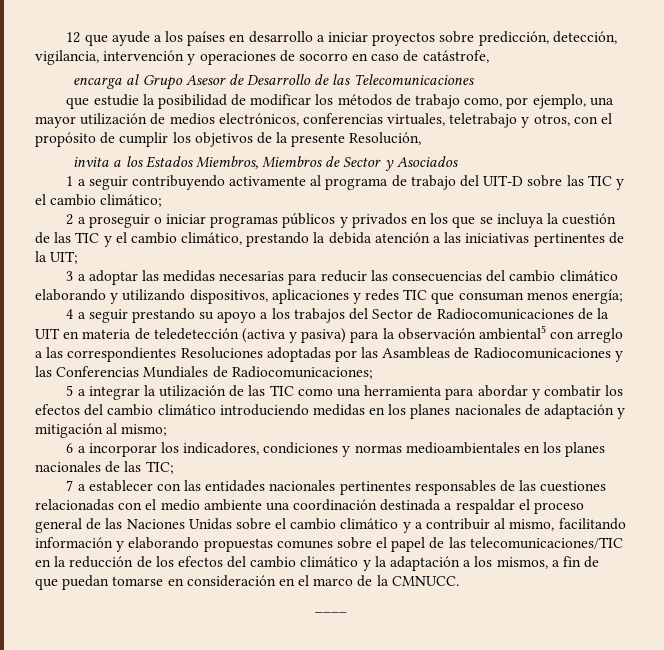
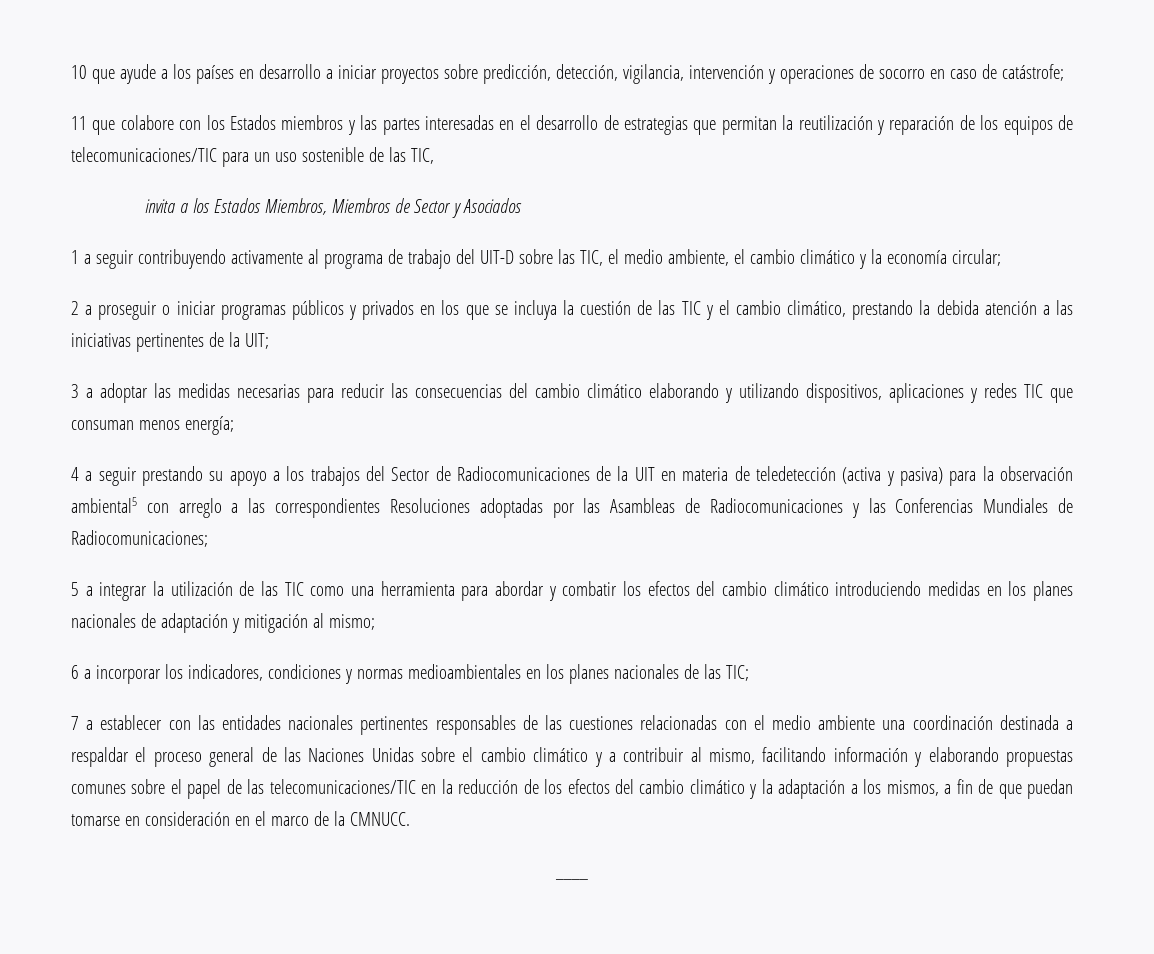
- 12 que ayude a los países en desarrollo a iniciar proyectos sobre predicción, detección, vigilancia, intervención y operaciones de socorro en caso de catástrofe,
- encarga al Grupo Asesor de Desarrollo de las Telecomunicaciones
- que estudie la posibilidad de modificar los métodos de trabajo como, por ejemplo, una mayor utilización de medios electrónicos, conferencias virtuales, teletrabajo y otros, con el propósito de cumplir los objetivos de la presente Resolución,
+ 10 que ayude a los países en desarrollo a iniciar proyectos sobre predicción, detección, vigilancia, intervención y operaciones de socorro en caso de catástrofe;
+ 11 que colabore con los Estados miembros y las partes interesadas en el desarrollo de estrategias que permitan la reutilización y reparación de los equipos de telecomunicaciones/TIC para un uso sostenible de las TIC,
- 1 a seguir contribuyendo activamente al programa de trabajo del UIT-D sobre las TIC y el cambio climático;
+ 1 a seguir contribuyendo activamente al programa de trabajo del UIT-D sobre las TIC, el medio ambiente, el cambio climático y la economía circular;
┄┄┄┄┄┄
**INSTRUCTIONS FOR THE TASK:**
Go through the entries and copy every line that has "trabajo".

**RESULT OF THE EXERCISE:**
- que estudie la posibilidad de modificar los métodos de trabajo como, por ejemplo, una mayor utilización de medios electrónicos, conferencias virtuales, teletrabajo y otros, con el propósito de cumplir los objetivos de la presente Resolución,
- 1 a seguir contribuyendo activamente al programa de trabajo del UIT-D sobre las TIC y el cambio climático;
+ 1 a seguir contribuyendo activamente al programa de trabajo del UIT-D sobre las TIC, el medio ambiente, el cambio climático y la economía circular;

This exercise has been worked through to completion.